Nurse practitioner Kristopher Jackson, a 2009 health studies graduate, spent most of his career working in intensive care units before moving into an acute care setting in 2019. This past April, he took a leave of absence from his job at the University of California–San Francisco Medical Center to volunteer in a New York City hospital during the peak of the outbreak. He was stationed in the Bronx, a place the Washington Post labeled “New York City’s coronavirus capital.” He shared some of his experiences with us.
Early on in the course of the COVID-19 pandemic, my clinic work was scaled back substantially. I was doing very few in-person visits and many routine follow-up visits were being conducted via telehealth. I heard on the news that while New York City had done a good job of mobilizing a workforce of healthcare providers to help, they were shorthanded when it came to providers with ICU experience. Thankfully that wasn’t the case here in San Francisco. The more I thought about it, something just felt inherently wrong about me sitting at home with less work than ever before when I, an experienced critical care provider, could be on the front lines in New York. I felt like I could be of service where it was most needed, and that was really the driving force behind my decision.
Under normal conditions, a hospital operates as a series of neatly organized departments, each of which has its own niche. Based on my experiences in the Bronx, and from what I’ve heard from colleagues who volunteered in other New York City hospitals, these delineations become less clear during a pandemic. When I arrived in New York, there were still a large number of hospitalizations happening, and partner hospitals in the area were sending patients who needed beds. So we were scrambling to meet that need while making additional critical care space for the patients decompensating within our own institution. During my time in the Bronx, we used every square inch of available space to increase the hospital’s capacity of critically ill patients.
One of my first days there, I was working in a large, post-procedural space that had been converted into a makeshift ICU. There were 15 or so patients on ventilators there. I received, in transfer, an elderly woman with multiple comorbidities; she was really struggling to breathe and I had a grim feeling about how her story would end. It felt wrong to intubate her and prolong her suffering, only for her die on a ventilator. I thought it best to make her comfortable in the event her condition worsened. I called her husband to share my impressions and see what her wishes would be, because she couldn’t tell me herself. At first, he was appreciative I had called. However, gratitude turned quickly to rage. “It’s Tuesday,” he said. “I brought my wife to a hospital—in Queens—last Thursday. They took her from me and I haven’t known where she was since. I’ve been sitting in my house watching footage of bodies in tractor trailer trucks wondering if she’s inside one of them. And now you’re telling me that my wife of 30 years is going to die alone in a hospital because I can’t be with her.”
Honestly, I’ve made a thousand phone calls to families to tell loved ones of a patient’s death in the middle of the night or to discuss next steps because I thought further escalations in care would be futile. Those calls are never easy, but there’s a way to approach them. No amount of experience can prepare you for having to tell someone that their loved one will likely die alone because it is unsafe for anyone to be by their side.
Eventually one area of the hospital became my home, sort of like my little ICU with my patients and a consistent team of contracted staff and volunteers. The mainstay for COVID therapy right now is still supportive care: making sure the patients are getting appropriate ventilator care, making sure that certain physiological parameters are being met. These patients are prone to decompensating quickly, but if they’re doing well not a lot happens. They also tend not to recover quickly, so it’s constant assessment and monitoring.

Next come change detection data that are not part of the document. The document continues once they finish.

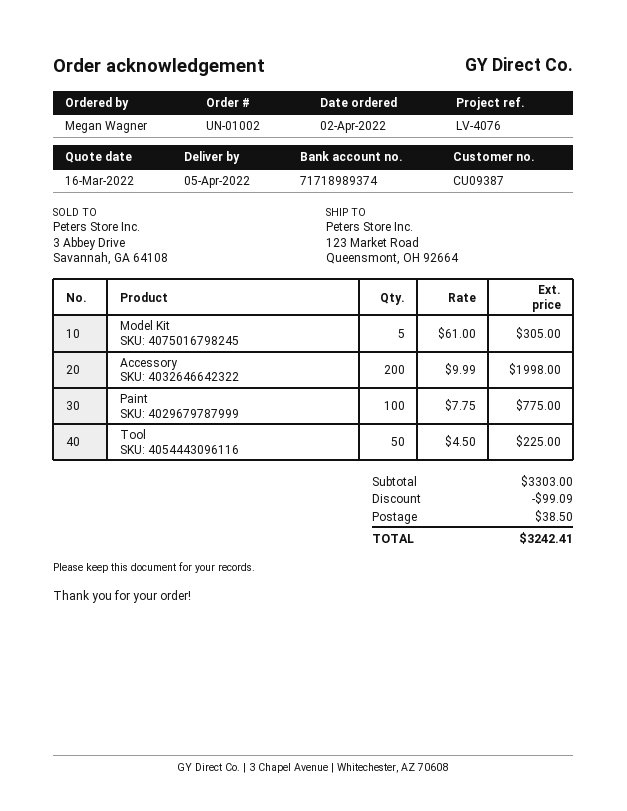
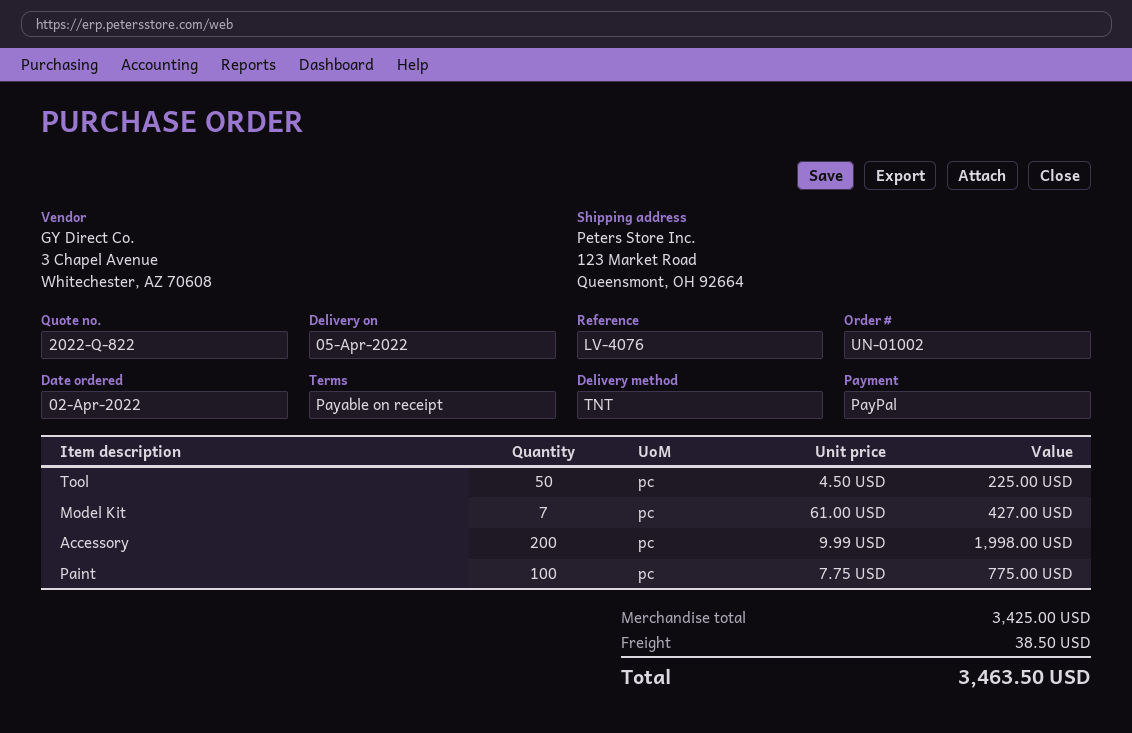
Model Kit: 5 x 61.00 = 305.00 -> 7 x 61.00 = 427.00
subtotal: 3303.00 -> 3425.00
discount: 99.09 -> none
total: 3242.41 -> 3463.50

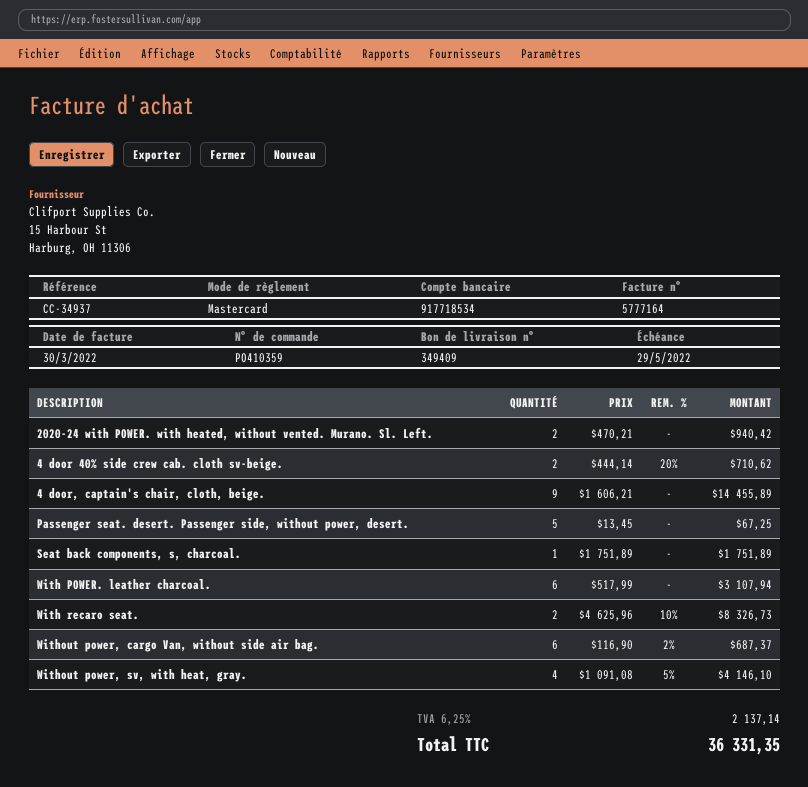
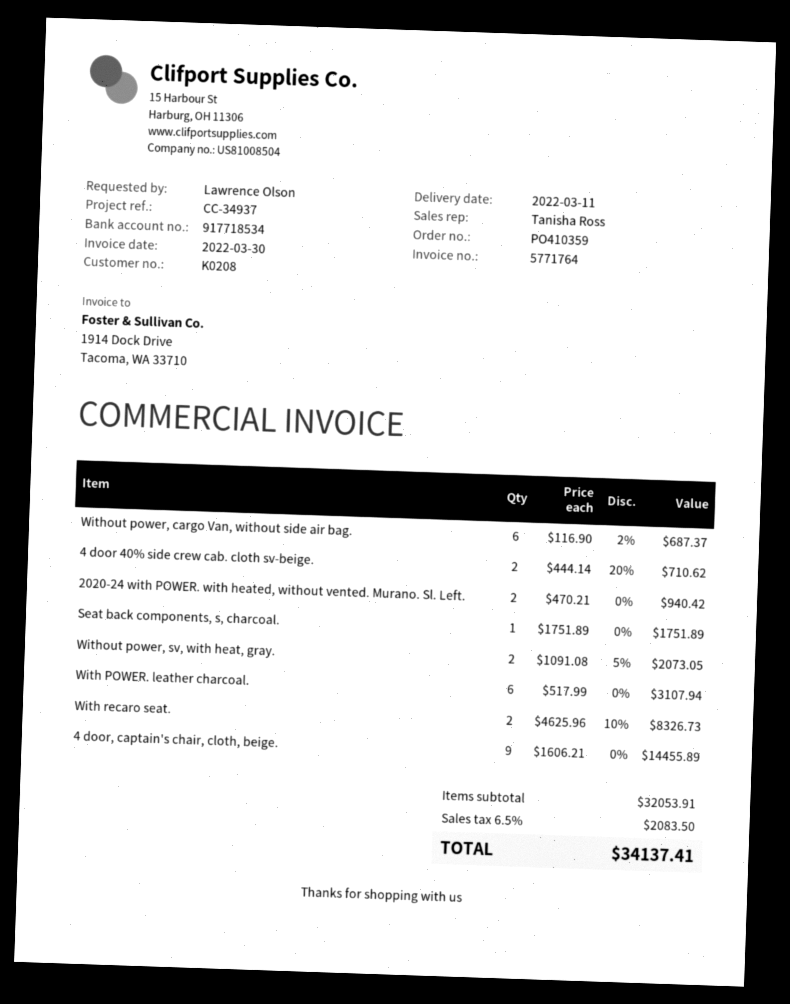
invoice number: 5777164 -> 5771764
Passenger seat. desert. Passenger side, without power, desert.: 5 x 13.45 = 67.25 -> none
Without power, sv, with heat, gray.: 4 x 1091.08 - 5% = 4146.10 -> 2 x 1091.08 - 5% = 2073.05
tax: 6.25% = 2137.14 -> 6.5% = 2083.50
total: 36331.35 -> 34137.41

There were supply shortages. We ran out of things like hospital beds. There were times when I wanted to order another medication for a patient and was told we didn’t have another IV pump to put it on, or I needed a specific medication and was told we didn’t have any of it. Each day came down to doing the best we could with what we had to keep people safe, and to try to ensure a certain quality of care. I think this is where having critical care experience was monumentally helpful. This experience gives you the latitude and knowledge base to be creative in providing care. Much of the contracted workforce brought in to aid in the pandemic response efforts had never set foot in an ICU before and that posed some struggles. Overall, I’m proud of the care we gave despite not having a conventional space, conventional supplies, conventional ventilators—all of the things you’d expect in a 21st century ICU.
The professionals who work in that hospital and other hospitals in the Bronx full time are the true heroes. Many of them had COVID and recovered and came back to work. Many had family members they weren’t able to go home to see after their shifts were over. There were multiple staff who had family members admitted to the hospital in which they were working; they were still showing up to work their 12-hour shifts. There was a sense of moral duty and obligation amongst the staff in the hospital that I found inspirational. It embodies why we chose this profession and why we have dedicated our lives to it.